Saved data entries
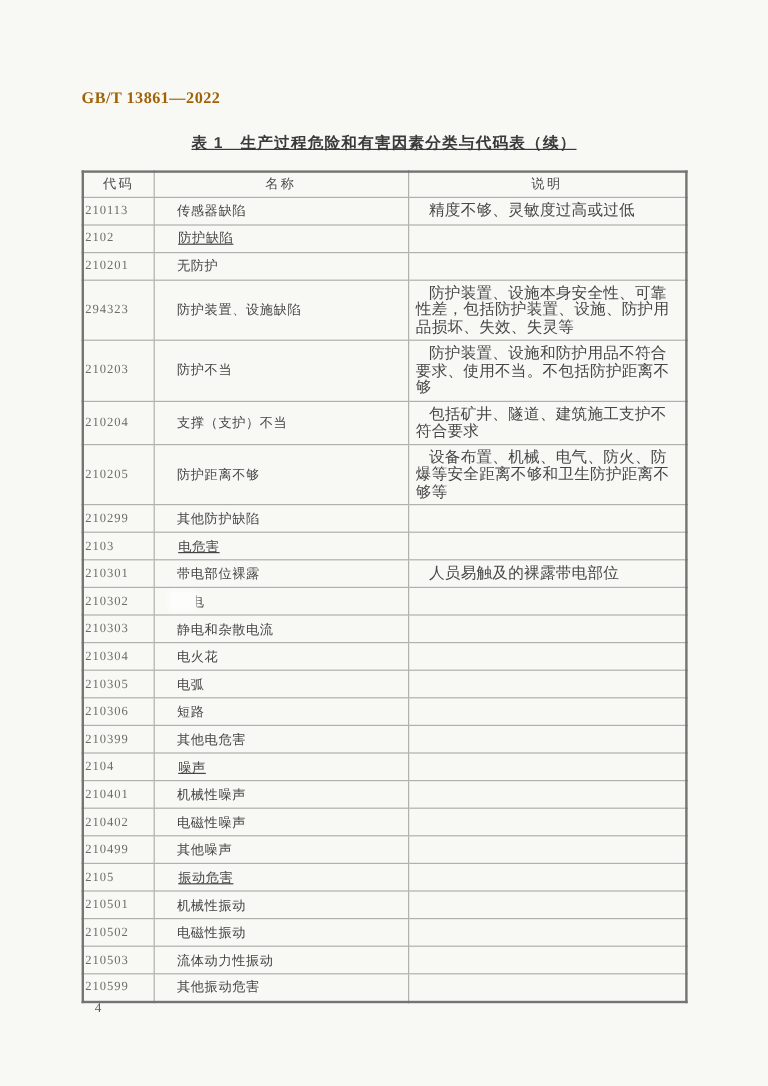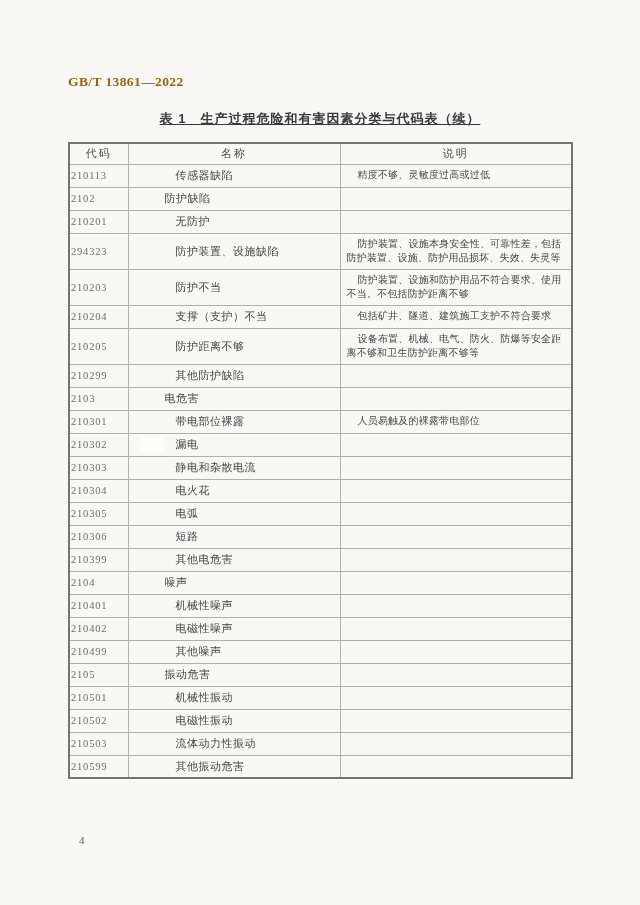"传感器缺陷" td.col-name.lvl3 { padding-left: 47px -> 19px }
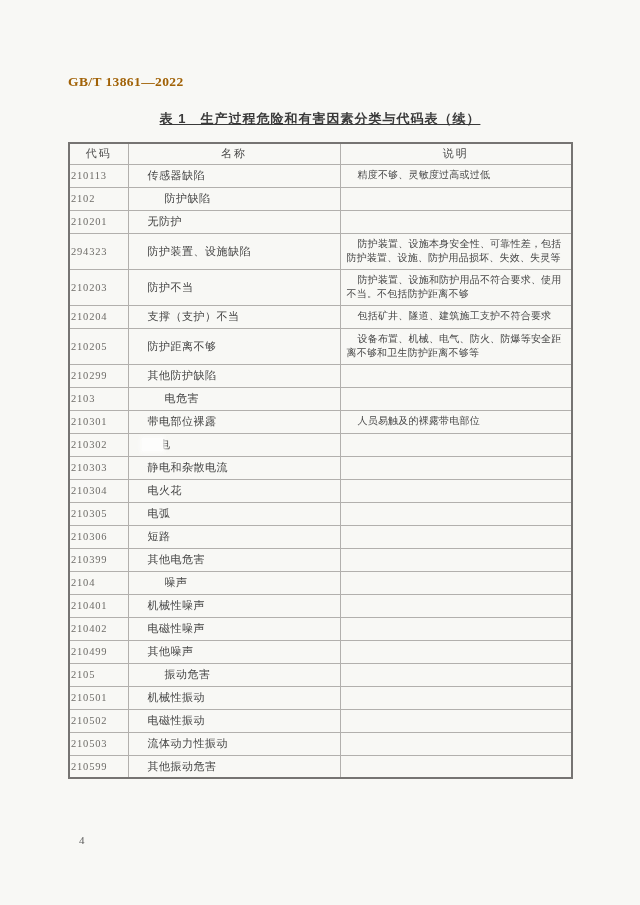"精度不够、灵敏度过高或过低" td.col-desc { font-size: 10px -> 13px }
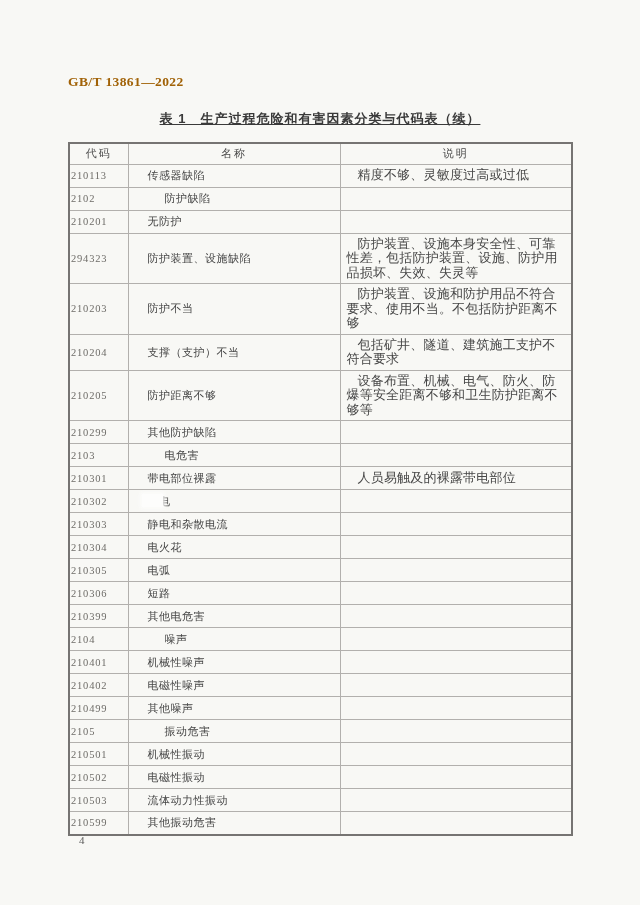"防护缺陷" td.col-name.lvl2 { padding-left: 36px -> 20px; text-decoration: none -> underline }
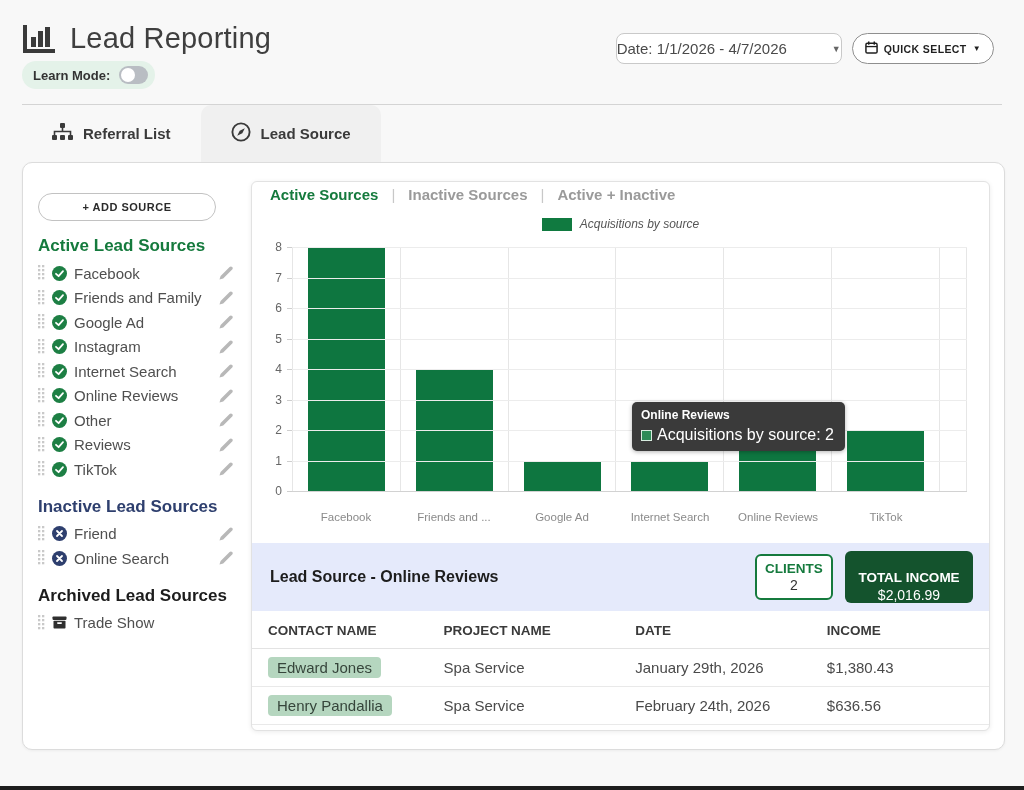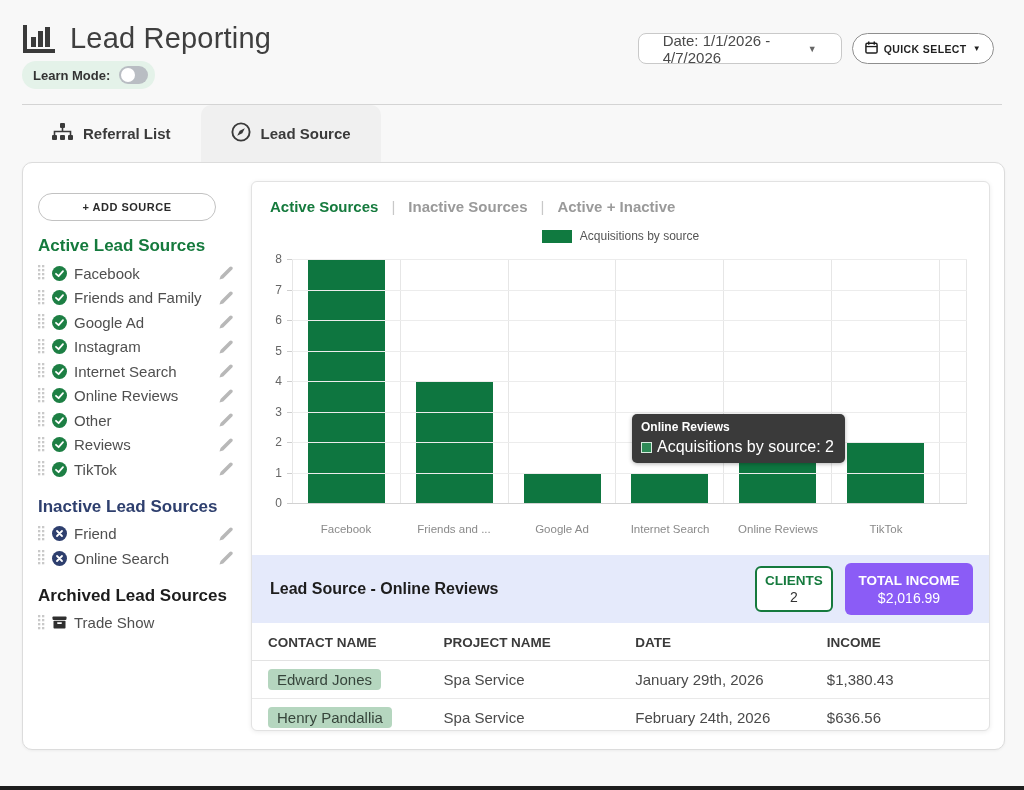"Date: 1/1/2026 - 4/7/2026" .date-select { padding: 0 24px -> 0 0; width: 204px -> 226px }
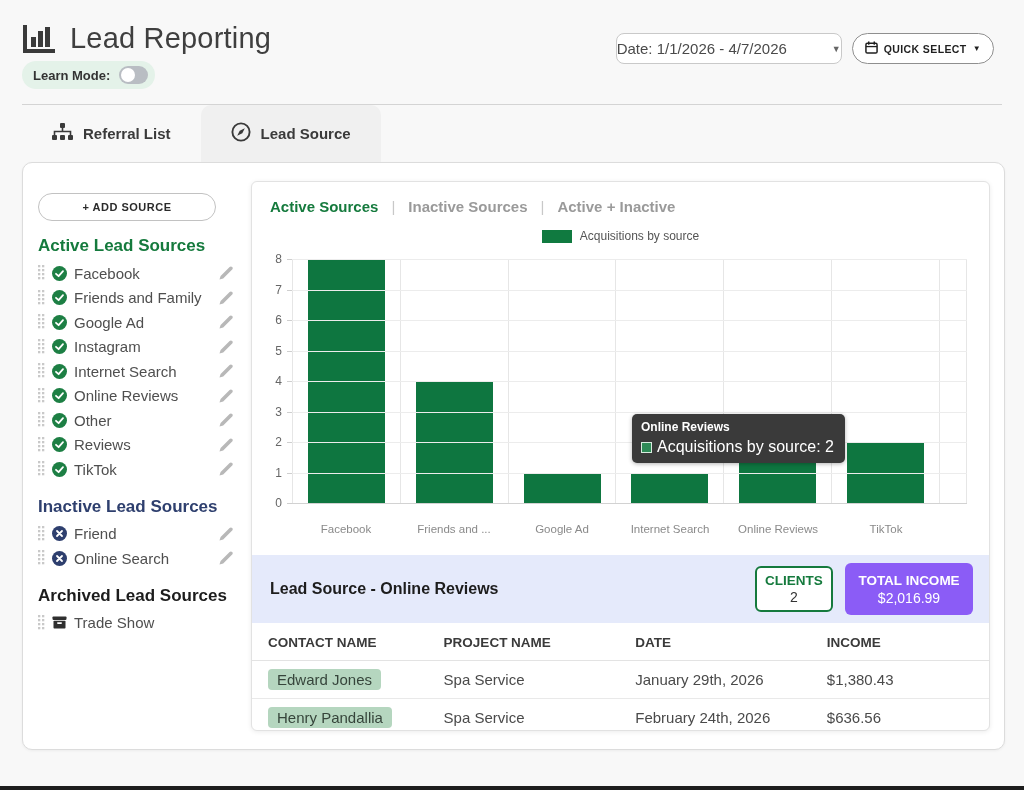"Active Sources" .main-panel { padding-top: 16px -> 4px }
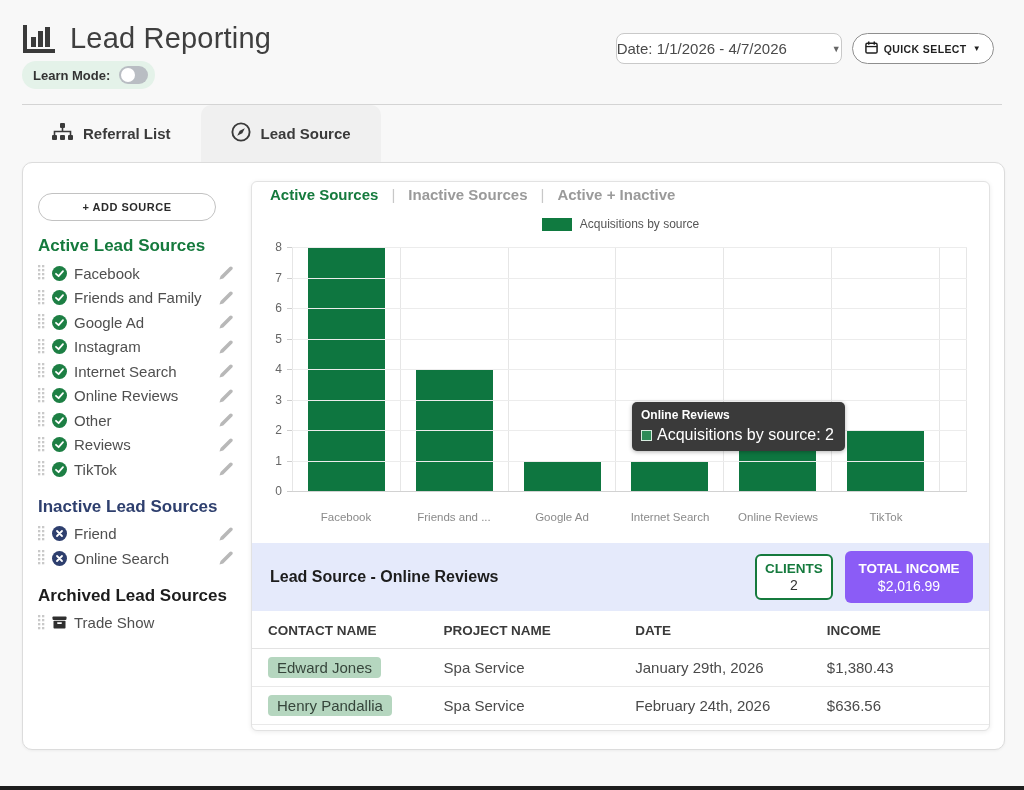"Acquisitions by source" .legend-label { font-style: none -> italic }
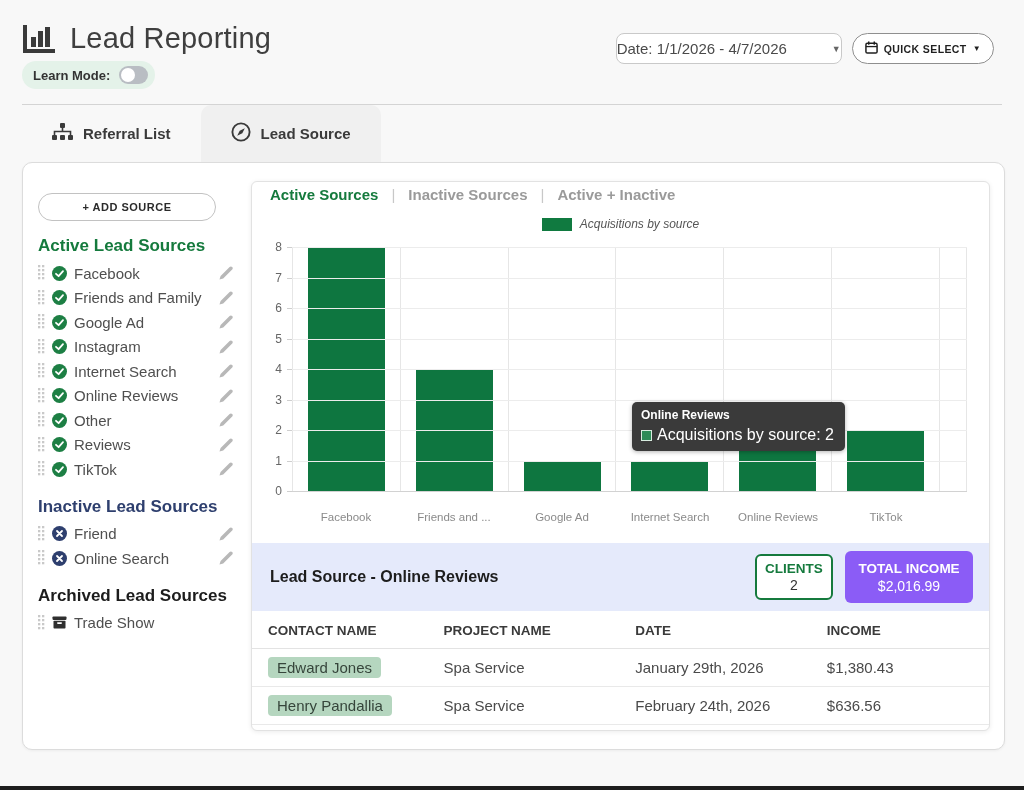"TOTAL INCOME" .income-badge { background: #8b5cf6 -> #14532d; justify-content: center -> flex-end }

▶ **Task to complete**
Except for the pictures, copy every line of the records above exactly.

▶ **Result for this exercise**
"传感器缺陷" td.col-name.lvl3 { padding-left: 47px -> 19px }
"精度不够、灵敏度过高或过低" td.col-desc { font-size: 10px -> 13px }
"防护缺陷" td.col-name.lvl2 { padding-left: 36px -> 20px; text-decoration: none -> underline }
"Date: 1/1/2026 - 4/7/2026" .date-select { padding: 0 24px -> 0 0; width: 204px -> 226px }
"Active Sources" .main-panel { padding-top: 16px -> 4px }
"Acquisitions by source" .legend-label { font-style: none -> italic }
"TOTAL INCOME" .income-badge { background: #8b5cf6 -> #14532d; justify-content: center -> flex-end }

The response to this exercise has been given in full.